*Work request*
Your output should be the line that contains "subtotal: 947.83 -> 959.83" and all lines after it in the records, retyped exactly through the last one.

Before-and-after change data
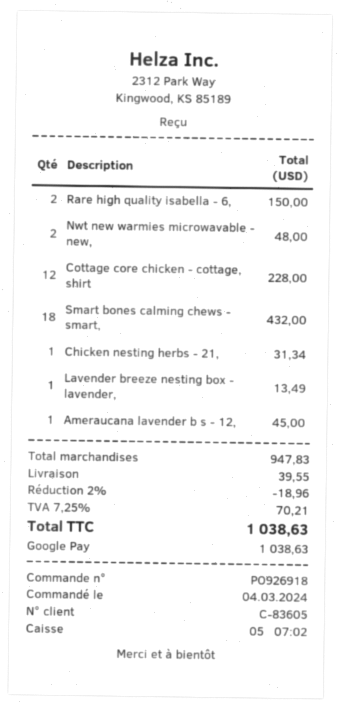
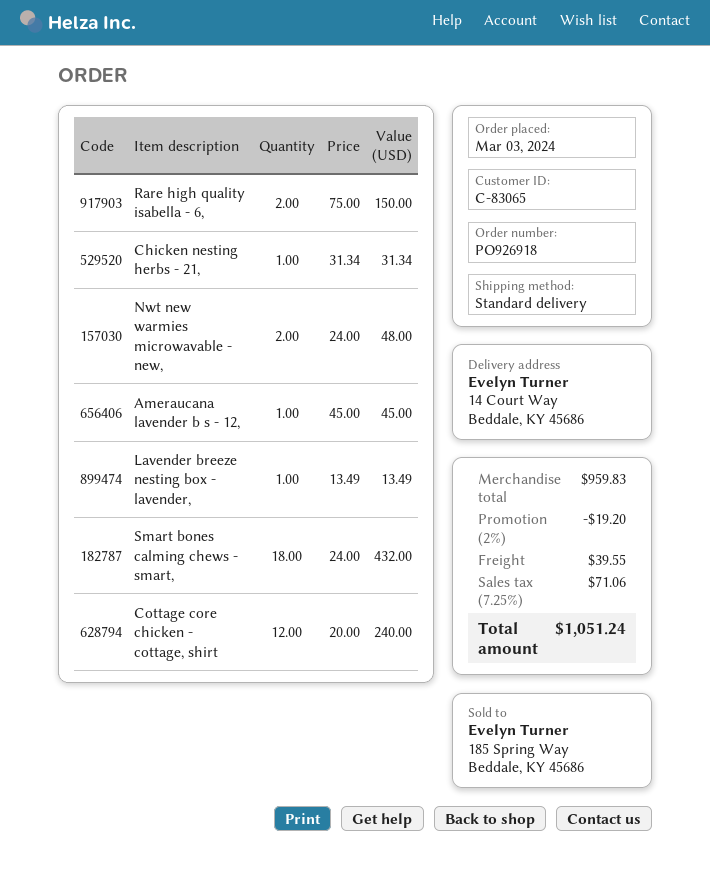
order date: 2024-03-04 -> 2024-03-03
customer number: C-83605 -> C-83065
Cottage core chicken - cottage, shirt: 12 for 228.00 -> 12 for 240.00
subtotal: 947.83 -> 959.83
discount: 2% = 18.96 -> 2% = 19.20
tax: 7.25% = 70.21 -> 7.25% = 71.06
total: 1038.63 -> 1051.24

*Answer for the task*
subtotal: 947.83 -> 959.83
discount: 2% = 18.96 -> 2% = 19.20
tax: 7.25% = 70.21 -> 7.25% = 71.06
total: 1038.63 -> 1051.24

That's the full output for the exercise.